Emily took the papers and Charlotte moved beside her to read over her shoulder. The black cat stretched luxuriously, kneading its claws in the arm of the chair, pulling the threads, then curled up in a ball again and went back to sleep with a small sigh.

“May we keep these?” Emily asked. “I want to learn them by heart.”

“Of course,” he said. He poured the chocolate and passed it to them, his wry face showing he was not unaware of the irony of the situation: sitting by the blazing fire in this infinitely comfortable room, with its superb Dutch scene on the wall and hot chocolate in their hands, while they talked about horrendous squalor.
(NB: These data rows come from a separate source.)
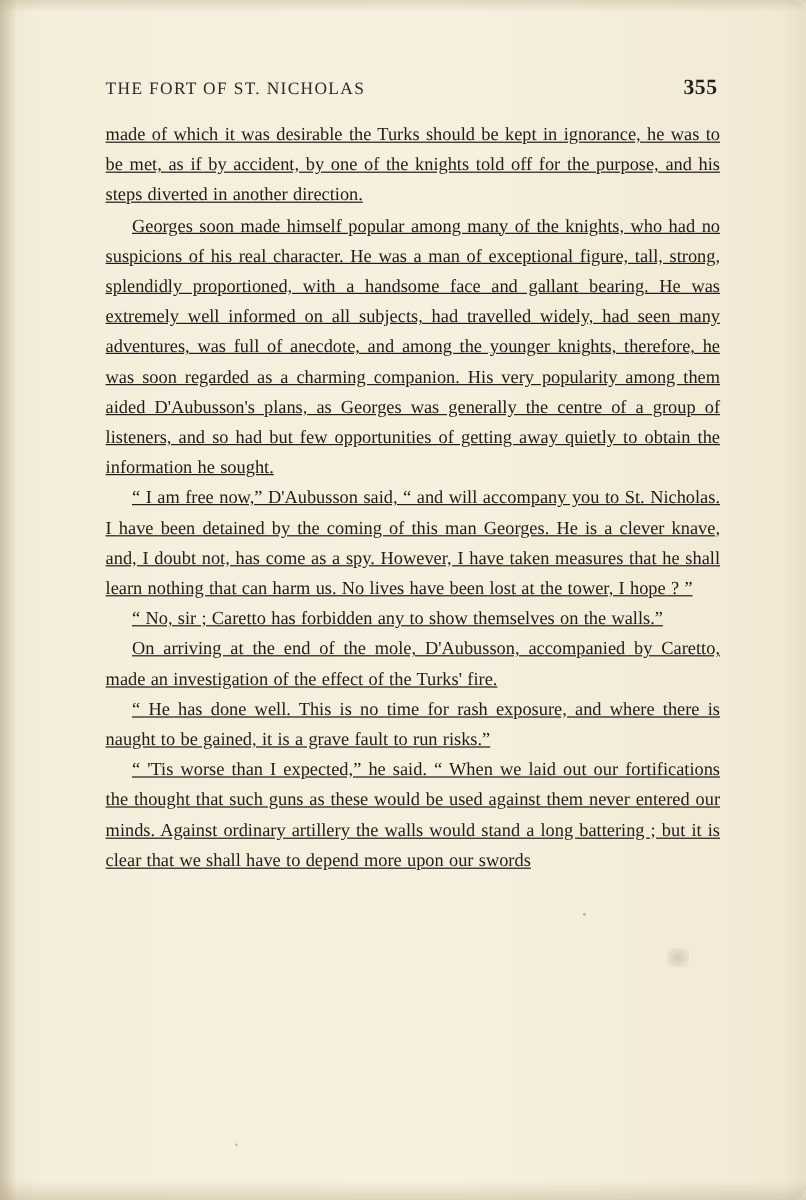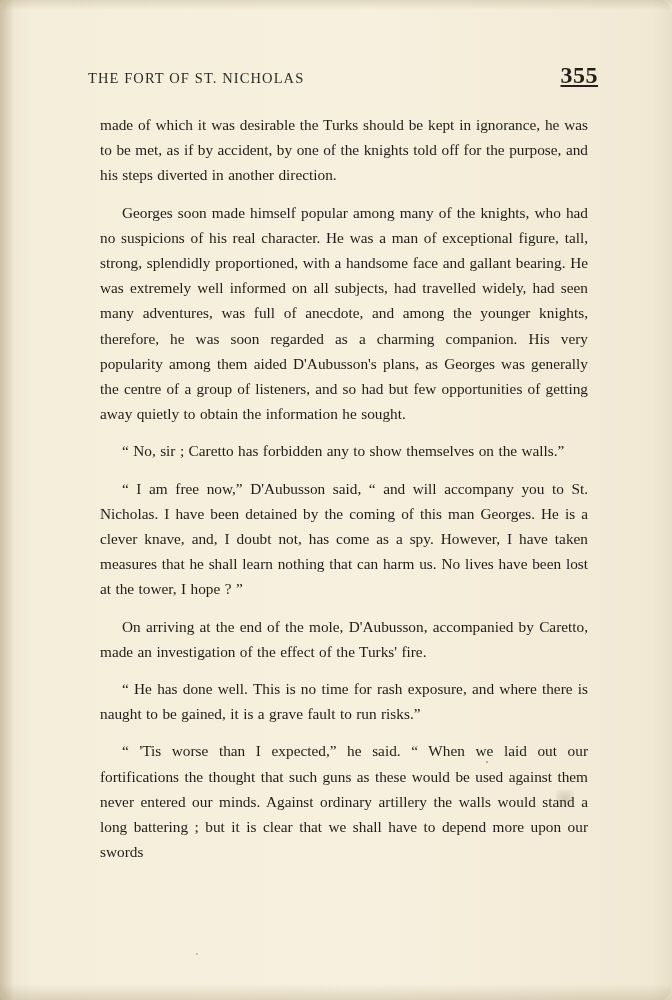--- a/index.html
+++ b/index.html
@@ -65,11 +65,10 @@
     white-space: nowrap;
   }
   .folio {
-    font-size: 24px;
+    font-size: 18px;
     color: #241f1a;
     font-weight: 700;
     letter-spacing: 0.5px;
-    text-decoration: underline;
   }
   .body-text {
     position: absolute;

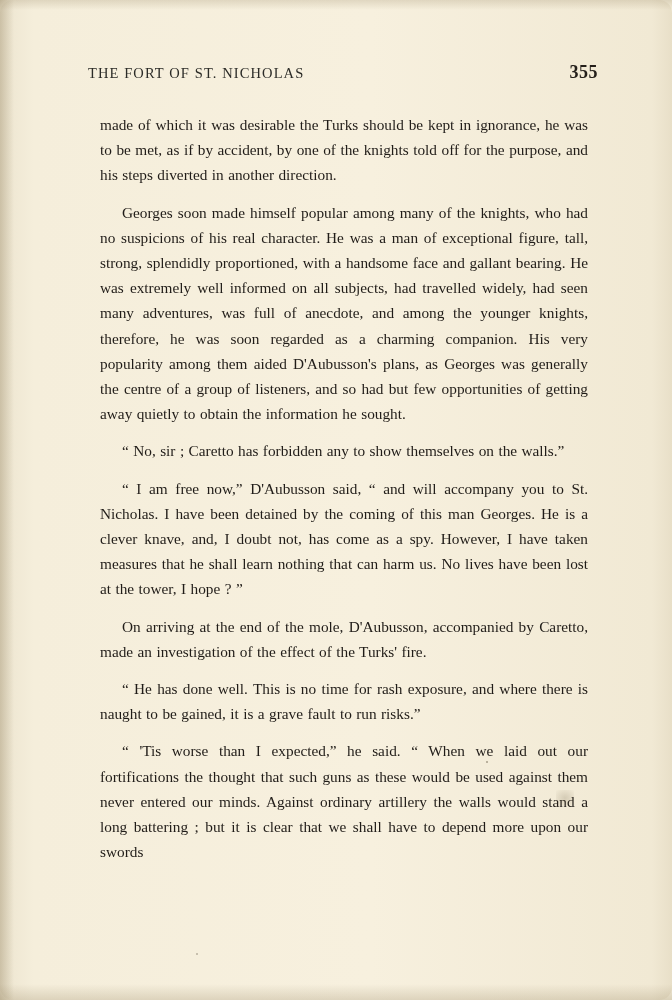--- a/index.html
+++ b/index.html
@@ -83,8 +83,9 @@
     word-spacing: 0.6px;
   }
   .body-text p {
-    margin: 12px;
+    margin: 0;
     text-indent: 22px;
+    text-decoration: underline;
   }
   .body-text p.noindent {
     text-indent: 0;

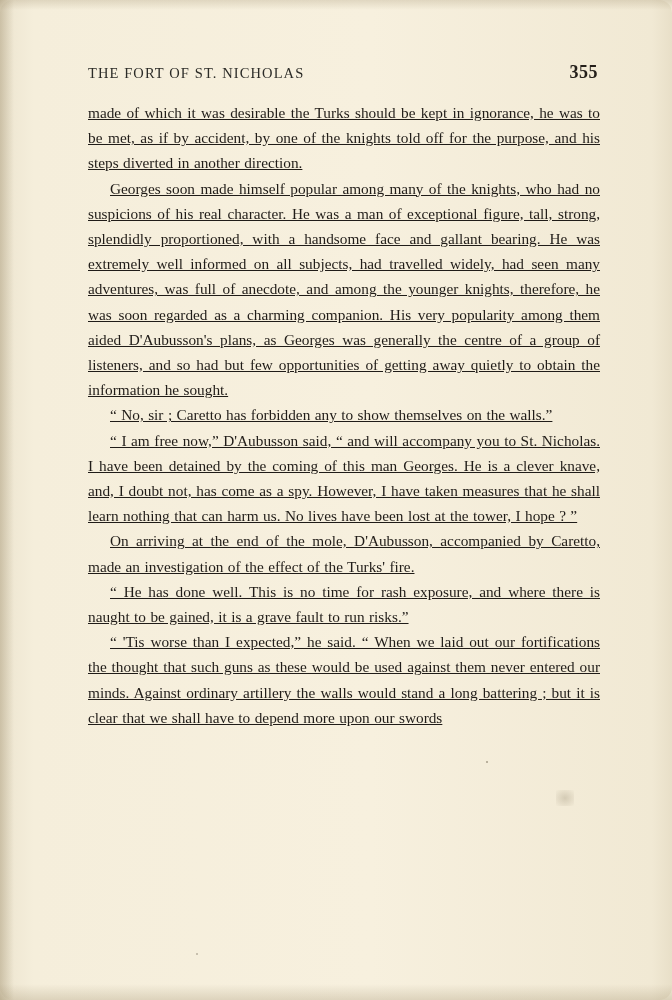--- a/index.html
+++ b/index.html
@@ -135,8 +135,8 @@
   <div class="body-text">
     <p class="noindent">made of which it was desirable the Turks should be kept in ignorance, he was to be met, as if by accident, by one of the knights told off for the purpose, and his steps diverted in another direction.</p>
     <p>Georges soon made himself popular among many of the knights, who had no suspicions of his real character.  He was a man of exceptional figure, tall, strong, splendidly proportioned, with a handsome face and gallant bearing.  He was extremely well informed on all subjects, had travelled widely, had seen many adventures, was full of anecdote, and among the younger knights, therefore, he was soon regarded as a charming companion.  His very popularity among them aided D'Aubusson's plans, as Georges was generally the centre of a group of listeners, and so had but few opportunities of getting away quietly to obtain the information he sought.</p>
+    <p>“ I am free now,” D'Aubusson said, “ and will accompany you to St. Nicholas.  I have been detained by the coming of this man Georges.  He is a clever knave, and, I doubt not, has come as a spy.  However, I have taken measures that he shall learn nothing that can harm us.  No lives have been lost at the tower, I hope ? ”</p>
     <p>“ No, sir ; Caretto has forbidden any to show themselves on the walls.”</p>
-    <p>“ I am free now,” D'Aubusson said, “ and will accompany you to St. Nicholas.  I have been detained by the coming of this man Georges.  He is a clever knave, and, I doubt not, has come as a spy.  However, I have taken measures that he shall learn nothing that can harm us.  No lives have been lost at the tower, I hope ? ”</p>
     <p>On arriving at the end of the mole, D'Aubusson, accompanied by Caretto, made an investigation of the effect of the Turks' fire.</p>
     <p>“ He has done well.  This is no time for rash exposure, and where there is naught to be gained, it is a grave fault to run risks.”</p>
     <p>“ 'Tis worse than I expected,” he said.  “ When we laid out our fortifications the thought that such guns as these would be used against them never entered our minds.  Against ordinary artillery the walls would stand a long battering ; but it is clear that we shall have to depend more upon our swords</p>

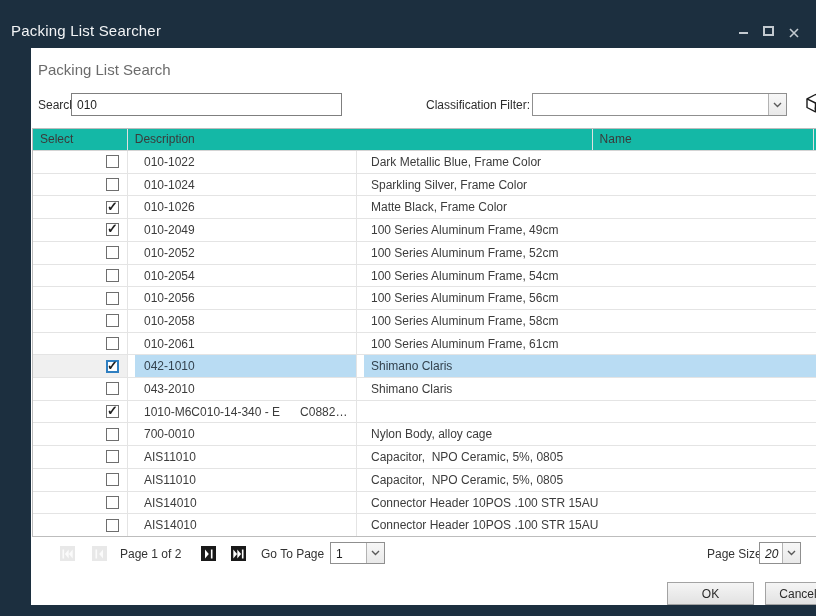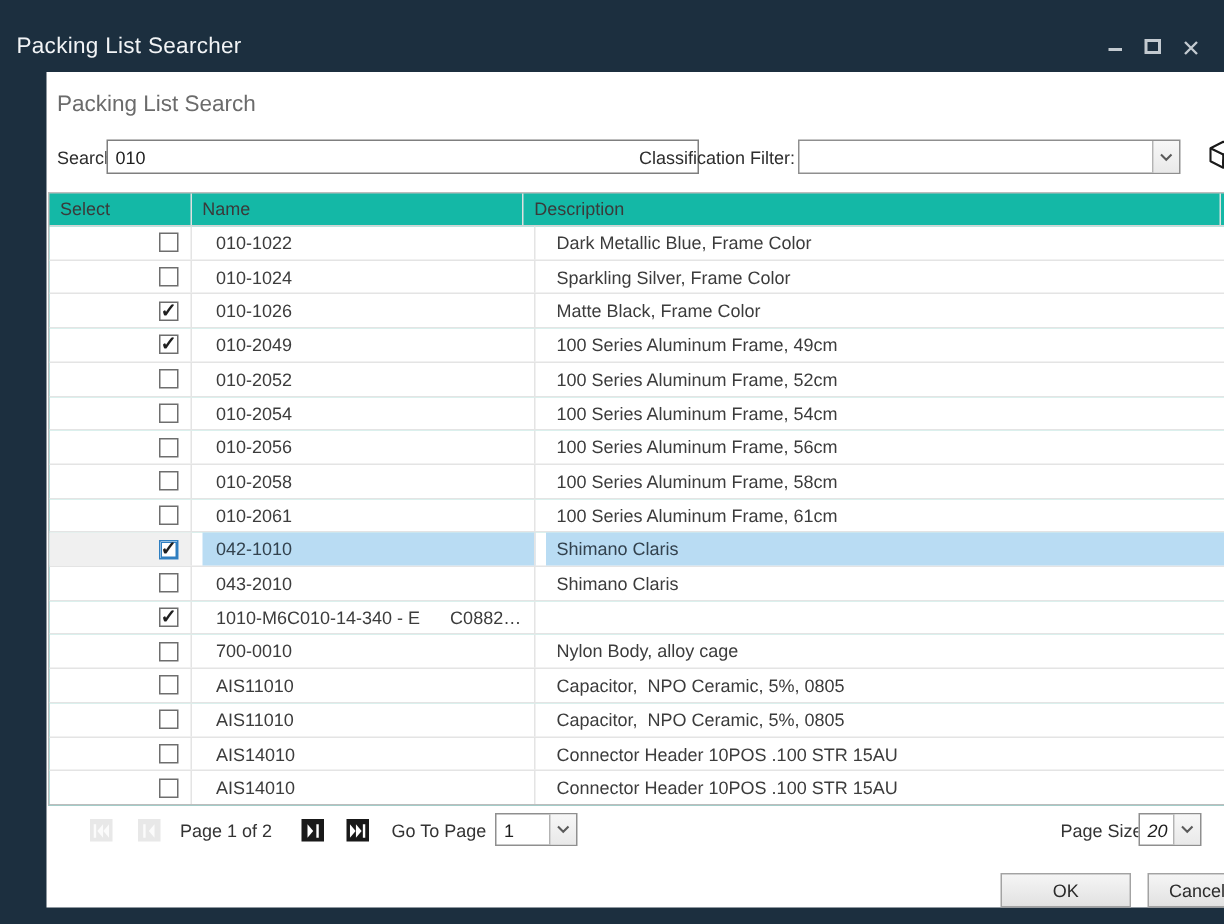--- a/index.html
+++ b/index.html
@@ -31,7 +31,7 @@
   .field-label { position: absolute; font-size: 12px; color: #2d2d2d; }
   .search-label { left: 7px; top: 50px; }
   .search-input {
-    position: absolute; left: 40px; top: 45px; width: 395px; height: 23px;
+    position: absolute; left: 40px; top: 45px; width: 271px; height: 23px;
     border: 1px solid #7f7f7f; font-family: "Liberation Sans", sans-serif;
     font-size: 12px; color: #1e1e1e; padding: 0 5px; outline: none;
   }

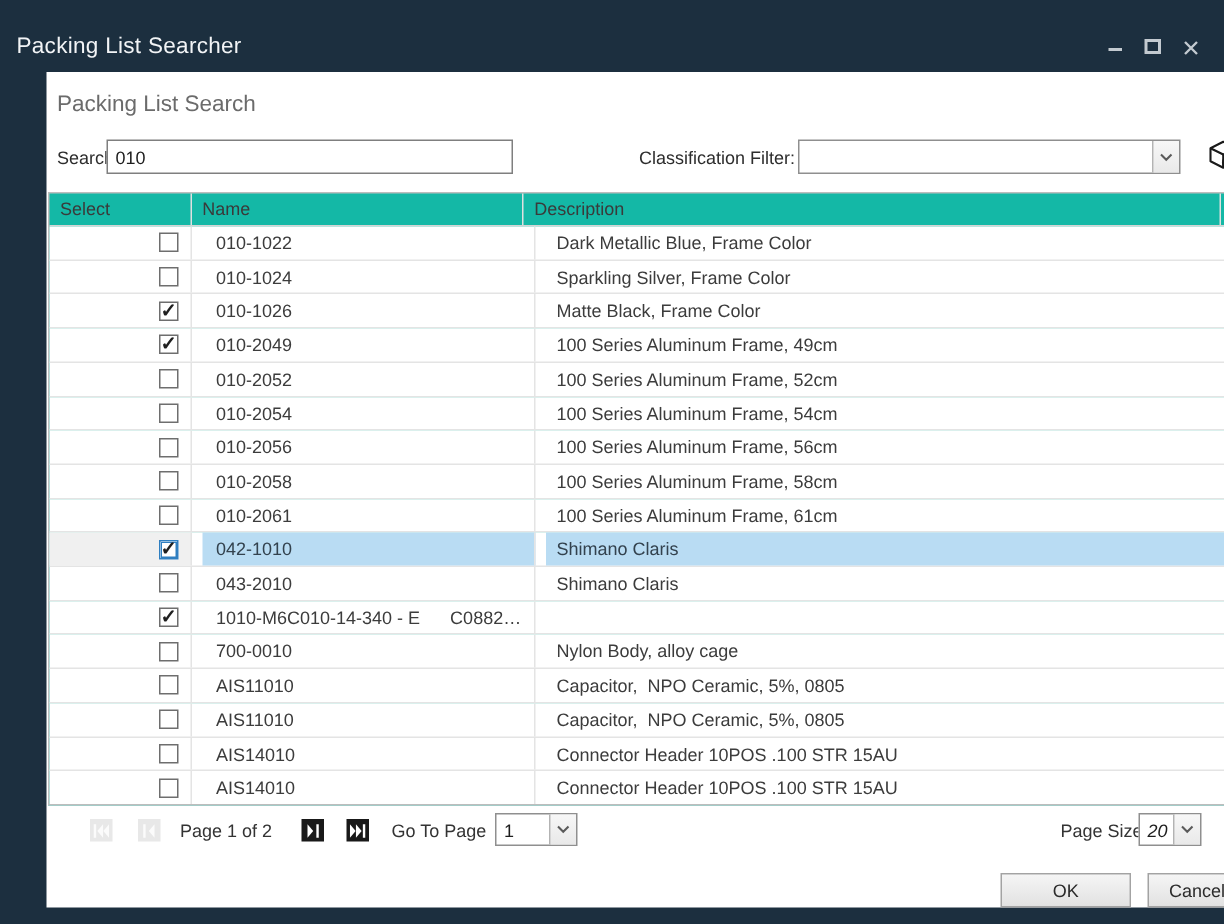--- a/index.html
+++ b/index.html
@@ -165,8 +165,8 @@
   <div class="table">
     <div class="thead">
       <div class="th th-select">Select</div>
+      <div class="th th-desc">Description</div>
       <div class="th th-name">Name</div>
-      <div class="th th-desc">Description</div>
       <div class="th th-stub"></div>
     </div>
 

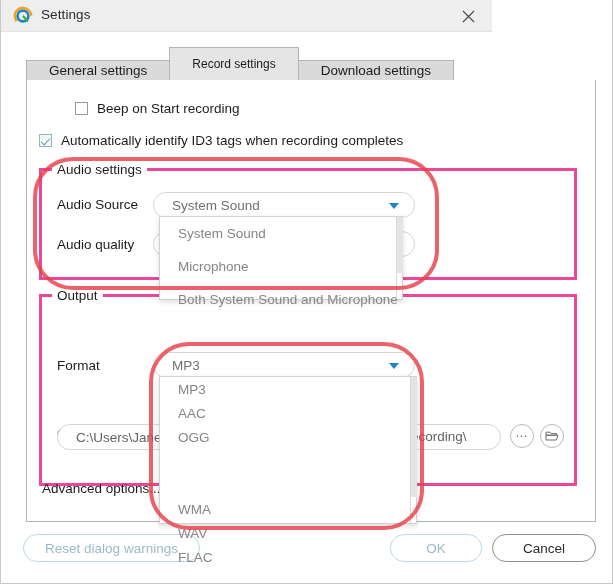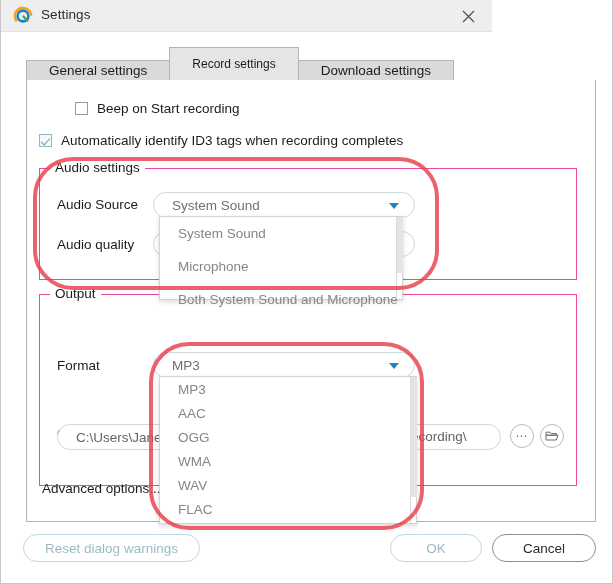--- a/index.html
+++ b/index.html
@@ -108,7 +108,7 @@
   
   .group {
     position: absolute;
-    border: 1px solid #ec4899;
+    border: 3px solid #ec4899;
   }
   .group-title {
     position: absolute; top: -9px; left: 10px;

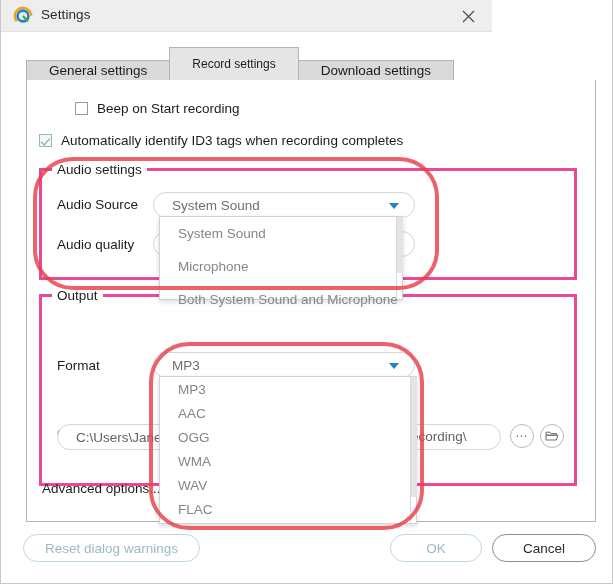--- a/index.html
+++ b/index.html
@@ -337,7 +337,7 @@
     <div class="dd-item" style="height:24px;">MP3</div>
     <div class="dd-item" style="height:24px;">AAC</div>
     <div class="dd-item" style="height:24px;">OGG</div>
-    <div class="dd-item" style="height:24px;">WMA</div>
+    <div class="dd-item" style="height:24px;margin-top:48px;">WMA</div>
     <div class="dd-item" style="height:24px;">WAV</div>
     <div class="dd-item" style="height:24px;">FLAC</div>
     <div class="dd-scroll">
As if reading Charlotte’s thoughts, Carlisle turned to her.

“You must use your chance to convince as many other people as possible. The only way we’ll change anything is to alter the social climate till child prostitution becomes so abhorred that it withers of itself. Of course we’ll never get rid of it altogether, any more than any other vice, but we might reduce it massively.”

“We will!” Emily said with a deeper anger than Charlotte had heard in her before. “I’ll see that every society woman in London is so sickened by it she’ll make it impossible for any man with ambition to practice it. We may not have a vote or pass any laws in Parliament, but we can certainly make the laws of society and freeze to death anyone who wants to flout them for long, I promise you!”

Carlisle smiled. “I’m sure,” he said. “I never underestimated the power of public disapproval, informed or uninformed.”

Emily stood up, carefully depositing the cat in the round hollow she had left. It barely stirred to rearrange itself.

“I intend to inform the public.” She folded the papers and slipped them into her embroidered reticule. “Now we shall go to Deptford and look at this corpse. Are you ready, Charlotte? Thank you so much, Mr. Carlisle.”